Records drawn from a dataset
※
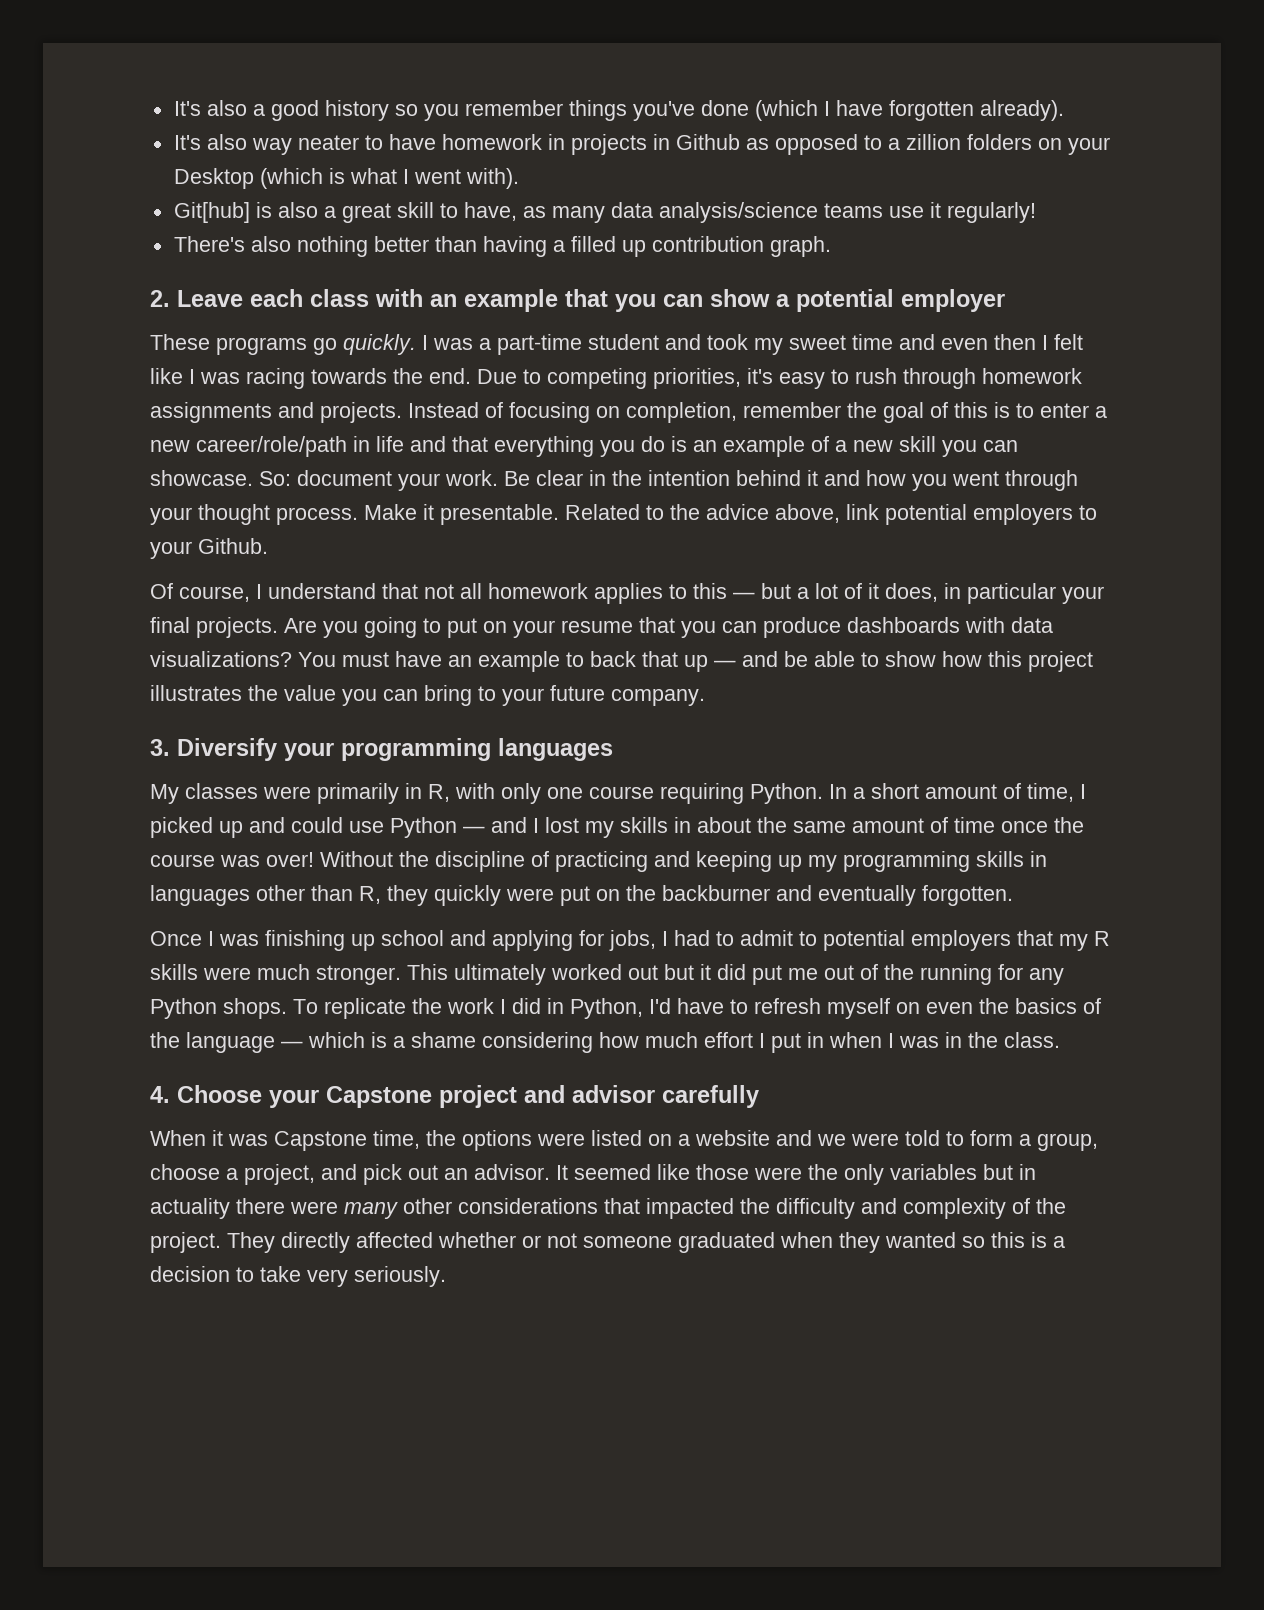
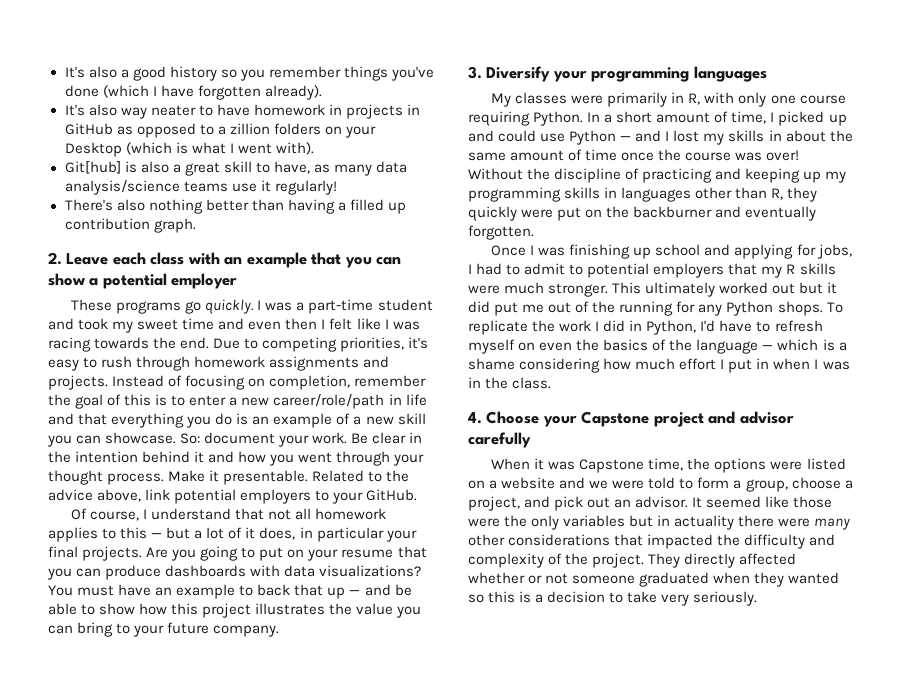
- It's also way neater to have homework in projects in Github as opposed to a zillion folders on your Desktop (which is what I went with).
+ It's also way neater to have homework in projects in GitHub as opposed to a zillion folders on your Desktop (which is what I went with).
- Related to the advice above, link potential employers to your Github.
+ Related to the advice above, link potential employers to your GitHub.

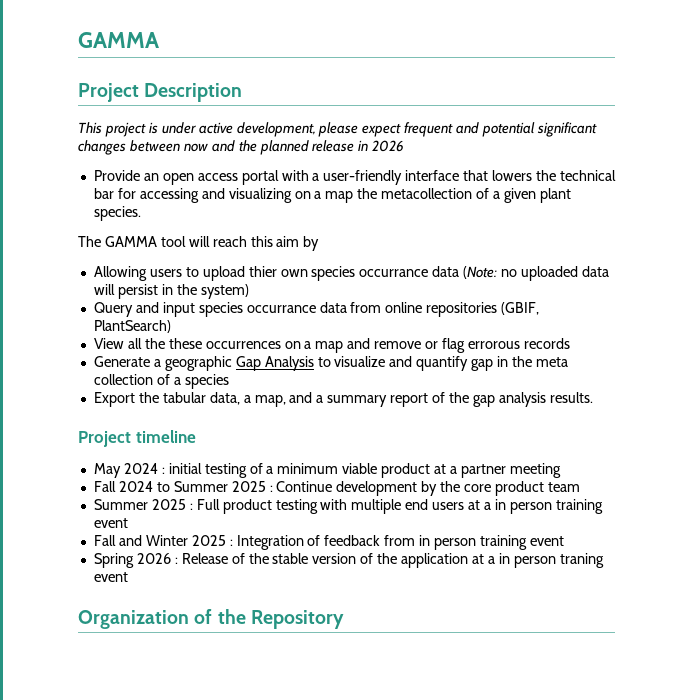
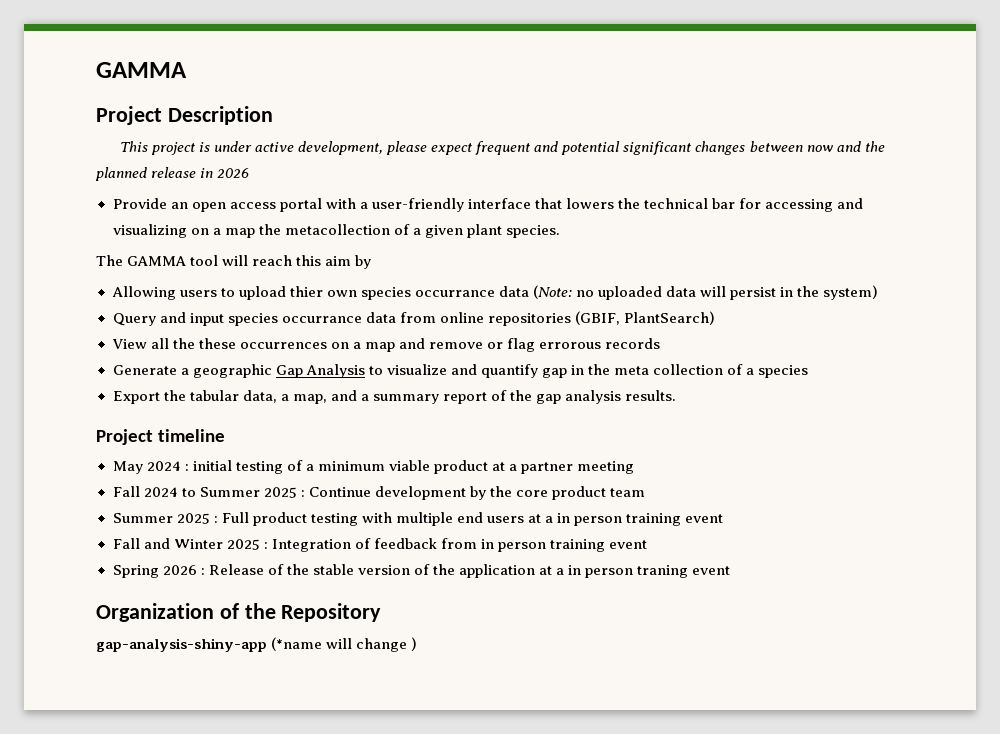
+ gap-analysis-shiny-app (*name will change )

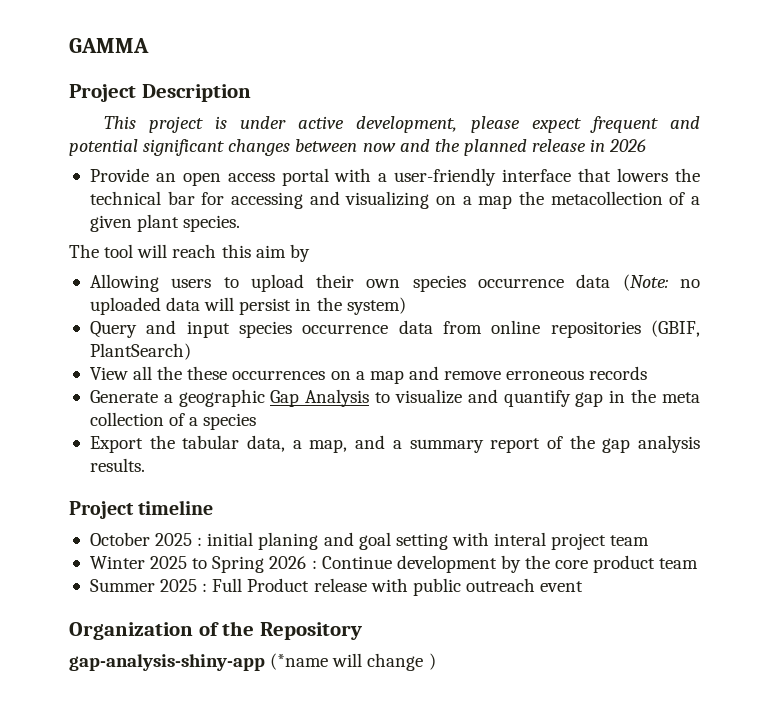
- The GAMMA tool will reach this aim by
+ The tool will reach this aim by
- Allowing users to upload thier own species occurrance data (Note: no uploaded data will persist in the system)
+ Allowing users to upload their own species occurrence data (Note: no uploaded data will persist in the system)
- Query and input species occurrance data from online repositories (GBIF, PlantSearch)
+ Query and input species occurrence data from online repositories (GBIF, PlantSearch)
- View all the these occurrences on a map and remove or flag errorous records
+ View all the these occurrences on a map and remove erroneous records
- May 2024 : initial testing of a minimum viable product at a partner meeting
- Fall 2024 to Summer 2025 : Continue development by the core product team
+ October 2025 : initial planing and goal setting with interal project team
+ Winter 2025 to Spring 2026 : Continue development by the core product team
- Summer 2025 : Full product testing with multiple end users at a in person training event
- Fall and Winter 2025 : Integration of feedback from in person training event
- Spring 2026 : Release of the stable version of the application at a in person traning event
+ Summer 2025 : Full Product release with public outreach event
※
Your answer must be an exact copy of the lines from the start of the entries through the line with "occurrence data from online repositories (GBIF, PlantSearch)", with no pictures.

**FINAL ANSWER:**
- It's also way neater to have homework in projects in Github as opposed to a zillion folders on your Desktop (which is what I went with).
+ It's also way neater to have homework in projects in GitHub as opposed to a zillion folders on your Desktop (which is what I went with).
- Related to the advice above, link potential employers to your Github.
+ Related to the advice above, link potential employers to your GitHub.

+ gap-analysis-shiny-app (*name will change )

- The GAMMA tool will reach this aim by
+ The tool will reach this aim by
- Allowing users to upload thier own species occurrance data (Note: no uploaded data will persist in the system)
+ Allowing users to upload their own species occurrence data (Note: no uploaded data will persist in the system)
- Query and input species occurrance data from online repositories (GBIF, PlantSearch)
+ Query and input species occurrence data from online repositories (GBIF, PlantSearch)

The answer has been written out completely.